Optimizer misses unboxing opportunity

In my studying of the fannkuch benchmark, I've discovered (I think) another missed optimization. A scaled down illustration goes as follows:

{-# LANGUAGE TypeOperators, BangPatterns #-}

module Main (main) where

import Control.Monad.ST

import System.Environment

data (:*:) a b = !a :*: !b

whileLoop :: Int -> ST s Int
whileLoop = go 0
 where
 go !n k
   | k == 0    = return n
   | otherwise = go (n+1) (k-1)
{-# INLINE whileLoop #-}

iter :: Int -> Int -> ST s (Bool :*: Int)
iter k n = do
  k' <- whileLoop 40 >>= \k' -> return $! max k k'
  b <- return (n == 0)
  
  return $! b :*: k'
{-# INLINE iter #-}

mainLoop :: Int -> Int -> ST s Int
mainLoop k n = do
  done :*: k' <- iter k n
  
  if done
    then return k'
    else mainLoop k' (n - 1)

main = print =<< stToIO . mainLoop 0 . read . head =<< getArgs

If we look at the core for whileLoop's worker, we see:

$wpoly_go_r1aE :: forall s_aem.
                  Int# -> Int# -> STRep s_aem Int

$wpoly_go_r1aE =
  \ (@ s_aem)
    (ww_s18Y :: Int#)
    (ww1_s192 :: Int#)
    (eta_s19w :: State# s_aem) ->
    case ww1_s192 of wild_XF {
      __DEFAULT ->
        $wpoly_go_r1aE @ s_aem (+# ww_s18Y 1) (-# wild_XF 1) eta_s19w;
      0 -> (# eta_s19w, I# ww_s18Y #)
    }

Note, the return type is a boxed Int. The function is only used once, like so:

    ...
    case $wpoly_go_r1aE @ s_aem 0 40 w_s19f of wild_aFw { (# new_s_aFB, r_aFC #) ->
    case r_aFC of wild1_aG9 { I# y_aGb ->
    case <=# ww_s199 y_aGb of wild2_aGd {
      False ->
    ...

In other words, go boxes its results at the end of the loop, and the function that uses it immediately looks inside the box for the value.
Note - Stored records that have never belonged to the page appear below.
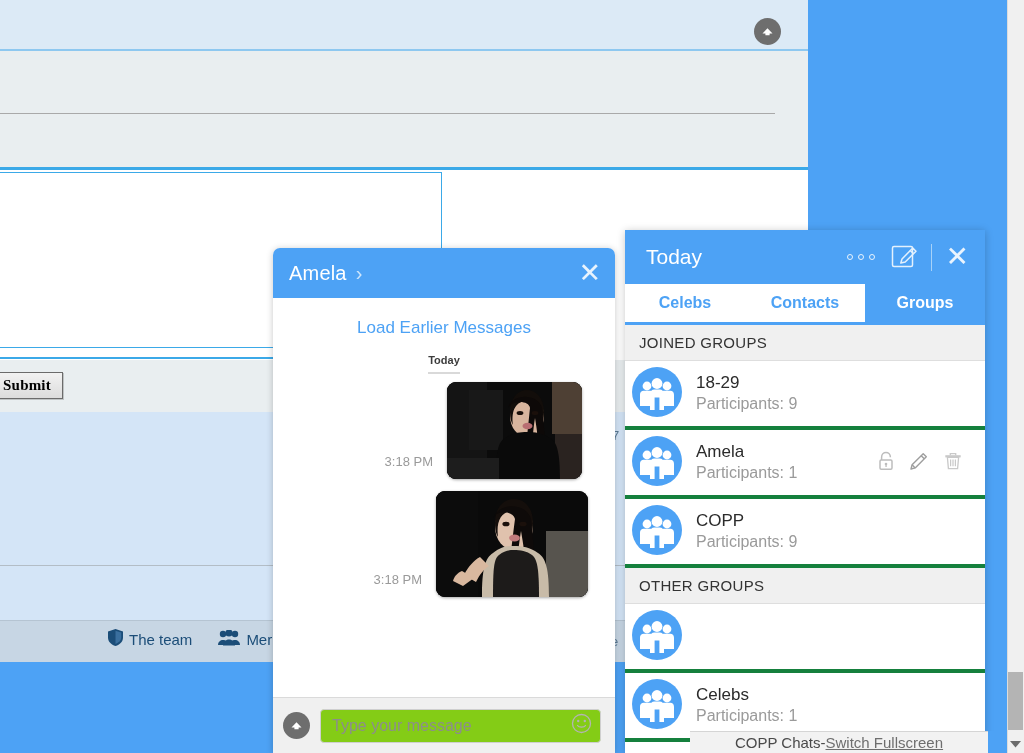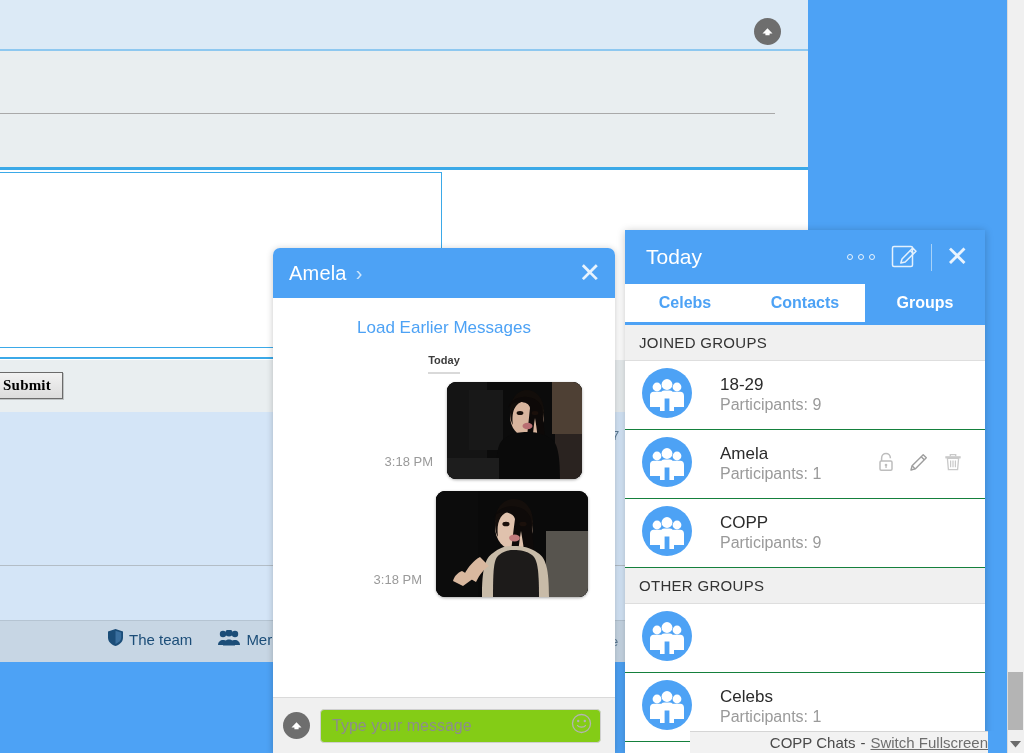--- a/index.html
+++ b/index.html
@@ -134,33 +134,33 @@
   .tab { flex: 1; display: flex; align-items: center; justify-content: center;
     font-size: 16px; font-weight: bold; cursor: pointer; }
   .tab.inactive { background: #ffffff; color: #4da2f5; }
   .tab.active { background: #4da2f5; color: #ffffff; }
   .tabs-underline { height: 3px; background: #4da2f5; flex: 0 0 auto; }
 
   .section-head { background: #f0f0f0; border-bottom: 1px solid #dedede;
     padding: 9px 0 9px 14px; font-size: 15px; color: #333; letter-spacing: .3px; }
 
   .glist { flex: 1; overflow: hidden; background: #ffffff; }
-  .grow { display: flex; align-items: center; gap: 27px; padding: 10px 14px 10px 16px;
-    border-bottom: 1px solid #15803d; height: 69px; }
+  .grow { display: flex; align-items: center; gap: 13px; padding: 10px 14px 10px 6px;
+    border-bottom: 4px solid #15803d; height: 69px; }
   .gicon { flex: 0 0 auto; }
   .gtext { flex: 1; min-width: 0; }
   .gname { font-size: 17px; color: #2b2b2b; line-height: 1.25; }
   .gparts { font-size: 16px; color: #9a9a9a; line-height: 1.3; }
   .gactions { display: flex; align-items: center; gap: 14px; padding-right: 8px; }
   .gactions span { cursor: pointer; display: block; }
 
   
   .copp-bar { position: absolute; left: 690px; top: 731px; width: 298px; height: 22px;
     background: #f2f2f2; border-top: 1px solid #d5d5d5;
-    display: flex; align-items: center; justify-content: flex-end; gap: 5px;
+    display: flex; align-items: center; justify-content: center; 
     font-size: 15px; color: #4a4a4a; }
   .copp-bar .link { color: #6e6e6e; text-decoration: underline; cursor: pointer; }
   .copp-bar-blue { position: absolute; left: 988px; top: 731px; width: 19px; height: 22px;
     background: #4da2f5; }
 </style>
 </head>
 <body>
 
 <div id="root">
In this particular micro-benchmark, the boxed value (wild1_aG9 above) is actually used in the case where mainLoop returns the boxed value. However, in the larger benchmark I pulled this from, that is not the case in several areas (only the unboxed value is used, but it still goes through a box). Either way, the boxed value is only used at the end of the loop (and not every time there), and on every other iteration, this results in superfluous allocation.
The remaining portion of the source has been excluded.